Dengan undang-undang hak cipta yang gagal untuk mengimbangi perkembangan AI lainnya. Lawsuits

Condé Nast, McClatchy, and other leading publishers in February filed a lawsuit against Cohere, alleging the AI firm unlawfully used their copyrighted content to train its “Command Family” of generative models.

The lawsuit against Cohere comes on the heels of a similar case filed against OpenAI, where the Federation of Indian Publishers (FIP), which Merupakan sebagian besar industri penerbitan India, mengambil tindakan hukum atas dugaan pelanggaran hak cipta.

Pada bulan Desember 2023, New York Times menggugat Openai dan Microsoft, mengklaim bahwa sistem AI seperti chatgpt dan Bing Chat dikembangkan menggunakan artikelnya tanpa izin.

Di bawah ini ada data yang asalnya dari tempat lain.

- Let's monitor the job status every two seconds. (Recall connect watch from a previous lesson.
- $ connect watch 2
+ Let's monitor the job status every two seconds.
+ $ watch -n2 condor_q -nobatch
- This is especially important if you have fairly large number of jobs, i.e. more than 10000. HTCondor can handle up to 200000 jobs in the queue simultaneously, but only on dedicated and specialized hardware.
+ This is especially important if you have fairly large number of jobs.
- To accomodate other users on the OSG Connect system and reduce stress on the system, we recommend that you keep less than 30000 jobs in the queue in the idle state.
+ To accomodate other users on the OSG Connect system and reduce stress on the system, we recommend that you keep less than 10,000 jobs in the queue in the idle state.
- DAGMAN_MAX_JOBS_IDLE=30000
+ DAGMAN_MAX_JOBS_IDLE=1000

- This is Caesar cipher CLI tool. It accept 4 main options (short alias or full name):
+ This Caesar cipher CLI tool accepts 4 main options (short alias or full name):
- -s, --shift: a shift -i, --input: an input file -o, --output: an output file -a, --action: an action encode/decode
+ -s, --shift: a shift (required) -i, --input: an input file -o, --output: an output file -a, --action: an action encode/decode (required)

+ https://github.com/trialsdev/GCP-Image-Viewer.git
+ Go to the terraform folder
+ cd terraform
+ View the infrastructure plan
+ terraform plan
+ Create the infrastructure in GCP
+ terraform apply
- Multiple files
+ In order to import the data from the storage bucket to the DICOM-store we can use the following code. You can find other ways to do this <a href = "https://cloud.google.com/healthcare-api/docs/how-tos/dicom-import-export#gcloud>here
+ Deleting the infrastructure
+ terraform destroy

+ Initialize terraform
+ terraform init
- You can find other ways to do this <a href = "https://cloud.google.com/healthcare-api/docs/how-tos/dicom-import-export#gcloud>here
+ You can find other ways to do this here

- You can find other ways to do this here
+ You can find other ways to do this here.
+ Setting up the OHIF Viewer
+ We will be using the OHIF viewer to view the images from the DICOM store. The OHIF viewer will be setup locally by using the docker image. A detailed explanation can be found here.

Gugatan tersebut berpendapat bahwa model AI ini menghasilkan teks yang sangat mirip dengan pelaporan surat kabar, menghindari paywalls dan mengurangi lalu lintas ke platformnya.

Microsoft dan Openai sejak itu membela praktik mereka di pengadilan federal, menyatakan bahwa penggunaan

Sementara perselisihan hukum menggarisbawahi ketegangan antara penerbit dan perusahaan AI, beberapa perusahaan telah memilih untuk perjanjian lisensi sebagai jalan ke depan. OpenAI, for instance, has secured deals with Vox Media and The Atlantic, granting access to their archives in exchange for compensation and proper attribution.

Similar arrangements have been made with TIME magazine, UK-based Future PLC—covering more than 200 brands like Tom’s Guide, PC Gamer, TechRadar, and Marie Claire—and Condé Nast, which includes content from The New Yorker, Vogue, Vanity Fair, Bon Appetit, dan Wired.

Kemitraan ini menawarkan kepada penerbit sumber pendapatan baru sambil memberikan pengembang AI akses resmi ke materi berkualitas tinggi. Namun, banyak orang dalam industri penerbitan tetap skeptis, dengan alasan bahwa perjanjian ini tidak sepenuhnya mengatasi kekhawatiran yang lebih luas di sekitar pelatihan AI tentang set data yang berisi konten berpemilik tanpa izin eksplisit.